Einiges kann man aber auch nicht interpretieren. Kerstin Neuhäuser schmunzelt über das Erstaunen der Nachbarn, als sie ihren Rasen selber mähte. So was tut hier der Hausmeister, der Fahrer, die Nanny! Die Freude, selbst Geschaffenes eigenhändig und mit Liebe zu pflegen, kennt man hier nicht. Amüsiert beobachtete sie, dass manche sogar zum sonntäglichen Grillen jemanden anstellen. „Wir würden nie auf die Idee kommen, privat grillen zu lassen!“ Man muss sich nicht schämen, etwas selbst zu machen, darin stimmen die Frauen überein.
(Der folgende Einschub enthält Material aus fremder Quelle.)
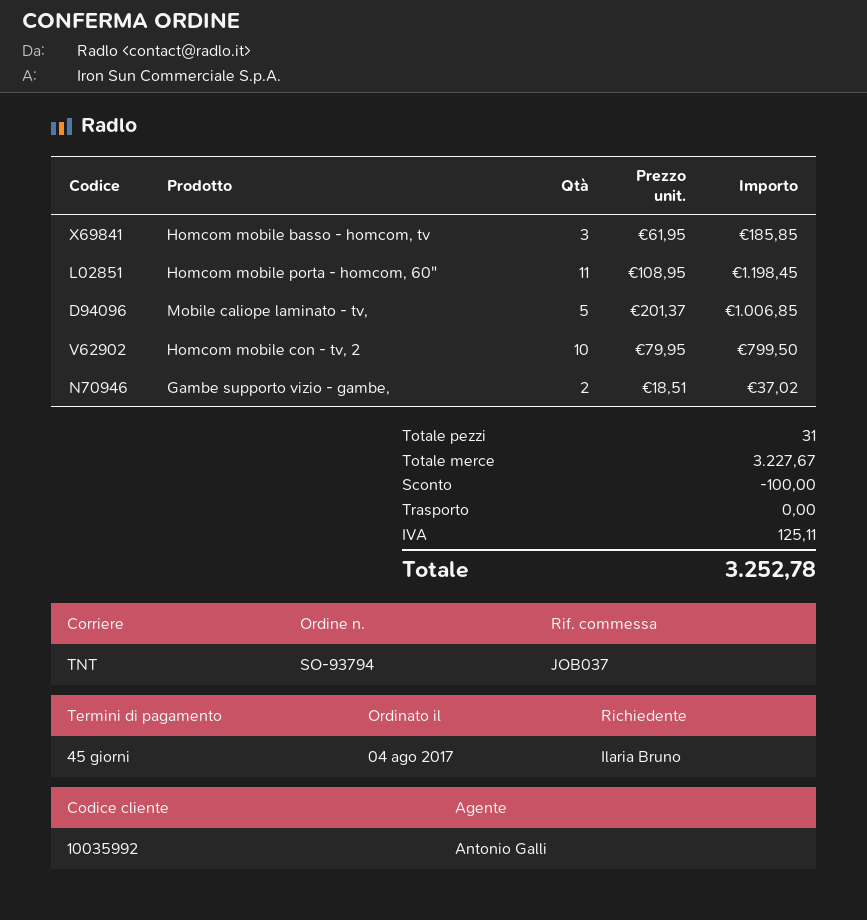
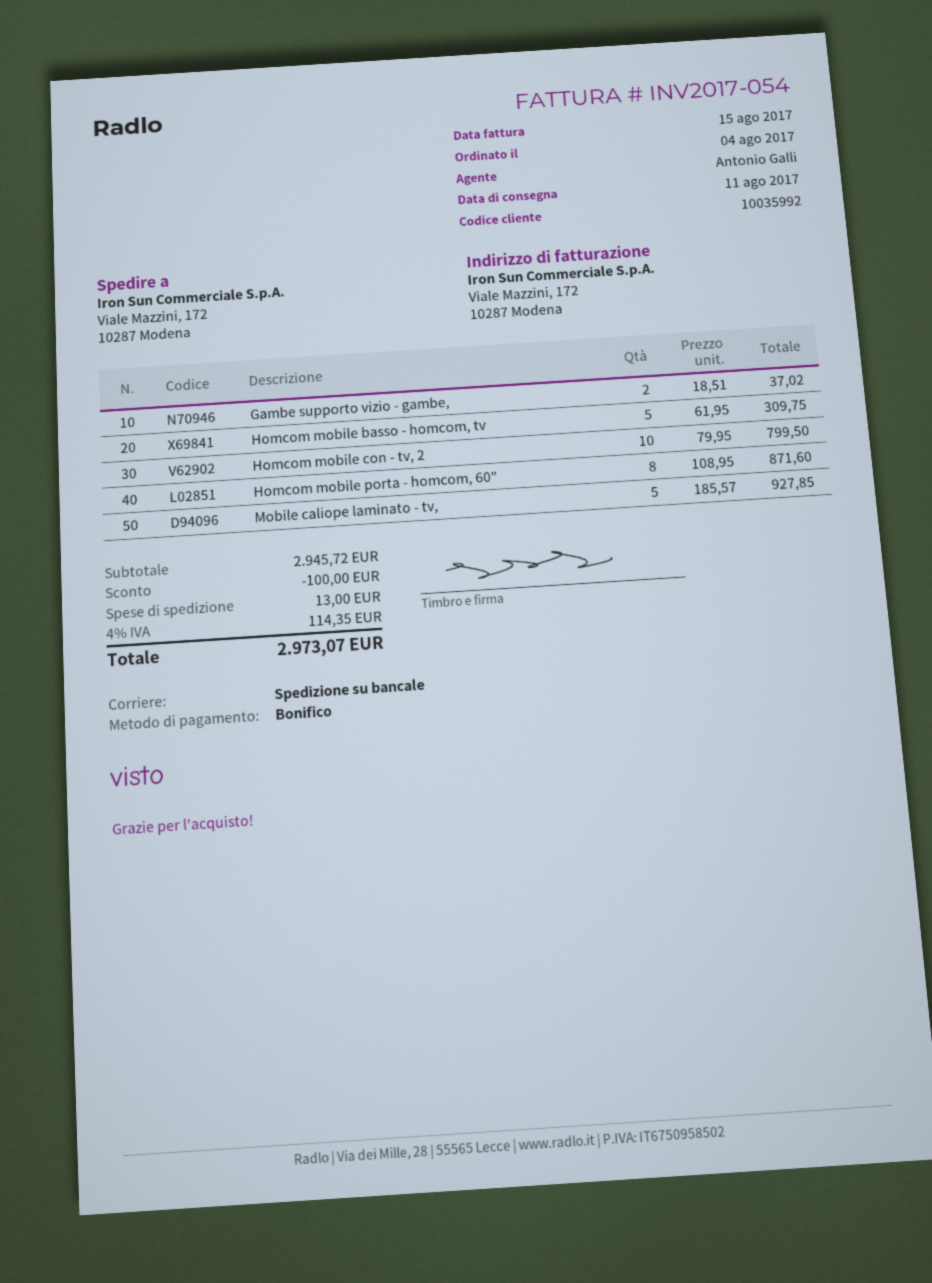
shipping method: TNT -> pallet freight
Homcom mobile basso - homcom, tv: 3 x 61.95 = 185.85 -> 5 x 61.95 = 309.75
Homcom mobile porta - homcom, 60": 11 x 108.95 = 1198.45 -> 8 x 108.95 = 871.60
Mobile caliope laminato - tv,: 5 x 201.37 = 1006.85 -> 5 x 185.57 = 927.85
subtotal: 3227.67 -> 2945.72
shipping: 0.00 -> 13.00
tax: 125.11 -> 114.35
total: 3252.78 -> 2973.07

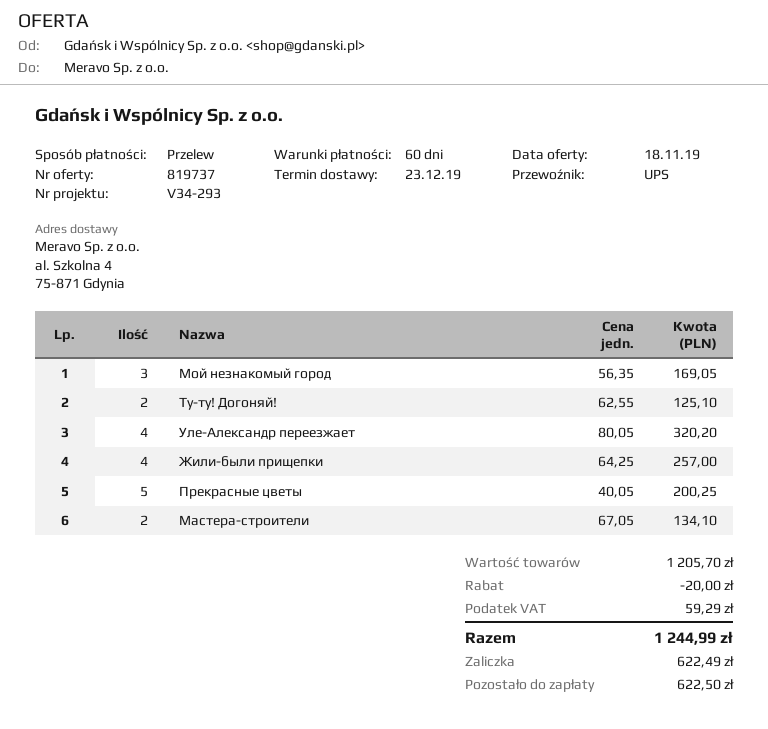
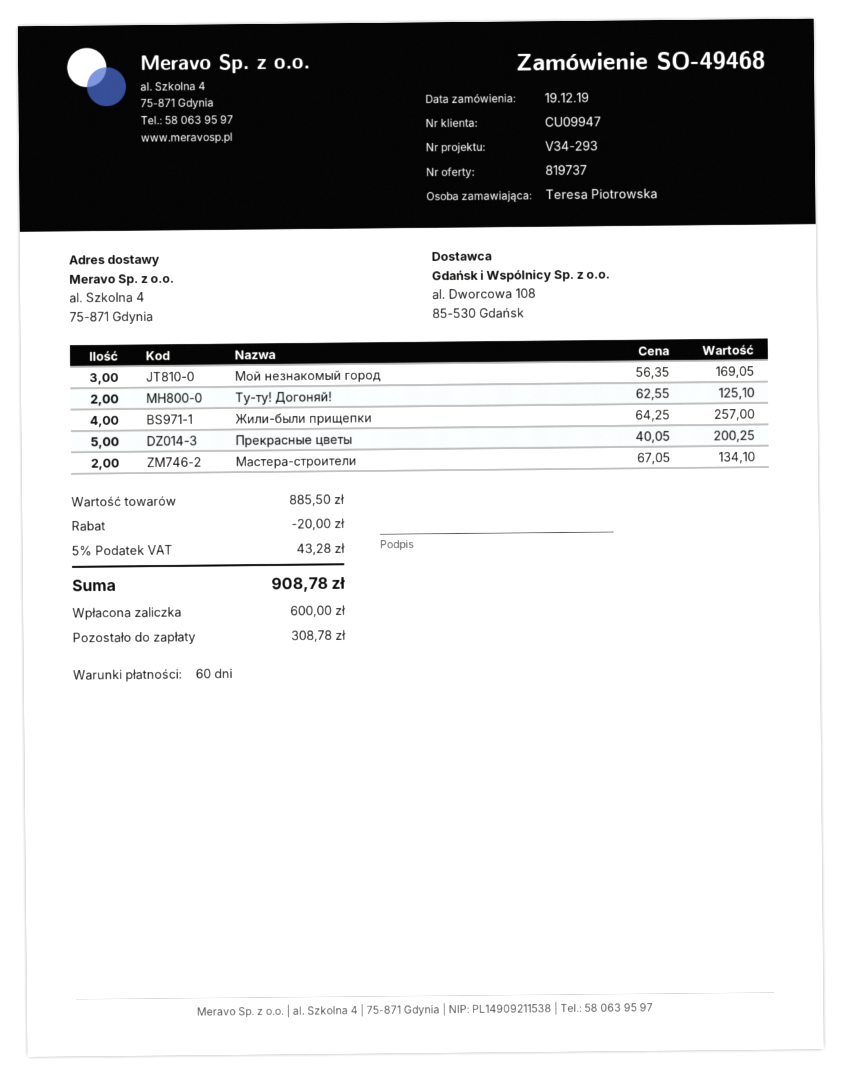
Уле-Александр переезжает: 4 x 80.05 = 320.20 -> none
subtotal: 1205.70 -> 885.50
tax: 59.29 -> 43.28
total: 1244.99 -> 908.78
deposit: 622.49 -> 600.00
balance: 622.50 -> 308.78

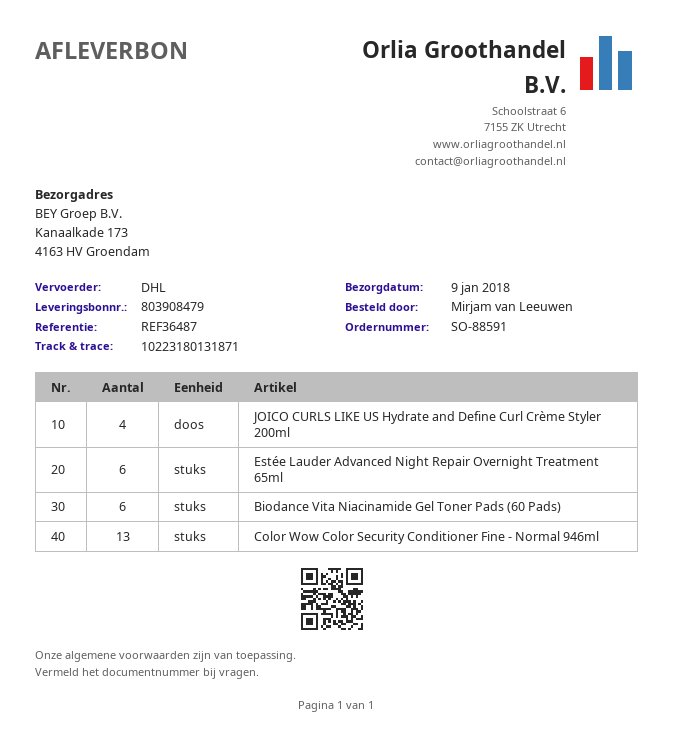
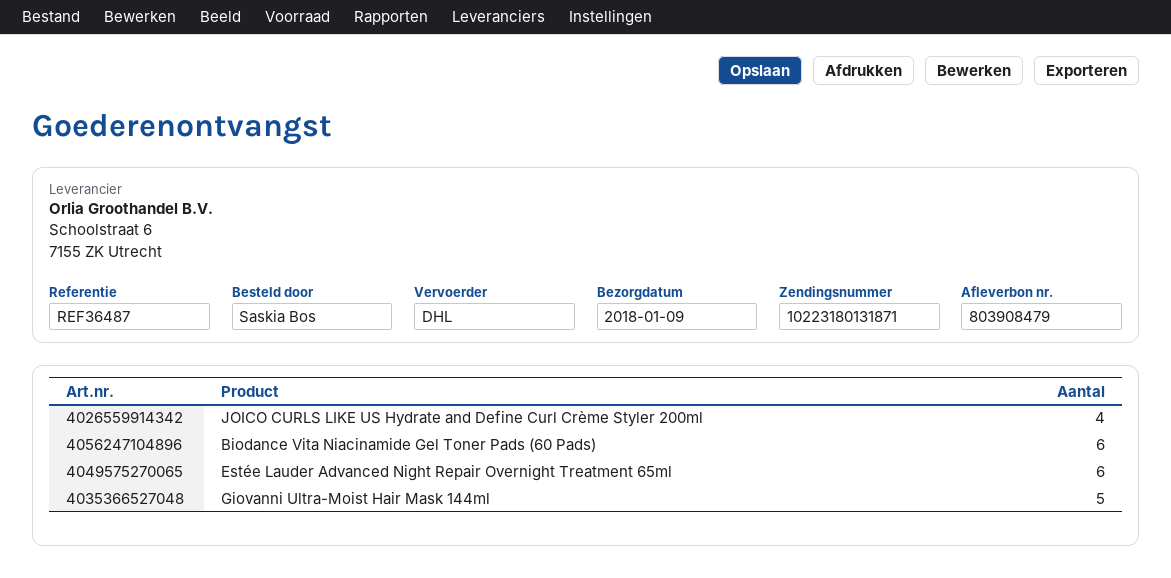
ordered by: Mirjam van Leeuwen -> Saskia Bos
Color Wow Color Security Conditioner Fine - Normal 946ml: 13 -> none
Giovanni Ultra-Moist Hair Mask 144ml: none -> 5

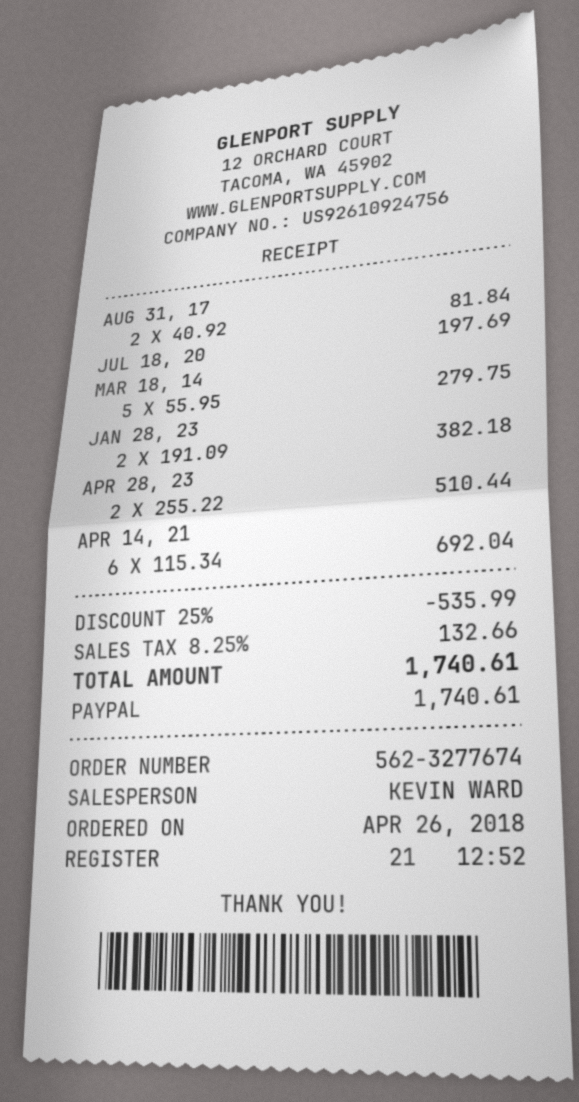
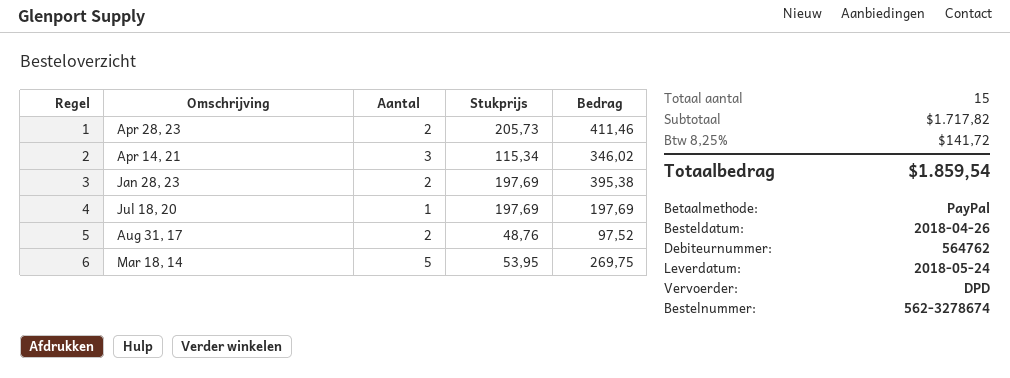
order number: 562-3277674 -> 562-3278674
AUG 31, 17: 2 x 40.92 = 81.84 -> 2 x 48.76 = 97.52
MAR 18, 14: 5 x 55.95 = 279.75 -> 5 x 53.95 = 269.75
JAN 28, 23: 2 x 191.09 = 382.18 -> 2 x 197.69 = 395.38
APR 28, 23: 2 x 255.22 = 510.44 -> 2 x 205.73 = 411.46
APR 14, 21: 6 x 115.34 = 692.04 -> 3 x 115.34 = 346.02
discount: 25% = 535.99 -> none
tax: 8.25% = 132.66 -> 8.25% = 141.72
total: 1740.61 -> 1859.54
Heimliche Botschafterinnen für Rumänien

Auch wenn manche Dinge gewöhnungsbedürftig sind, das in Westeuropa gängige, schlechte Rumänienbild teilen sie nicht. Zudem stimmt es nicht, dass sich hier nichts bewegt. „Man muss auch das Positive sehen“, meint Beatrix Lechner, die  beeindruckt ist vom modernen Flughafen in Otopeni oder von der Infrastruktur an Skipisten und Loipen in den nahen Bergen.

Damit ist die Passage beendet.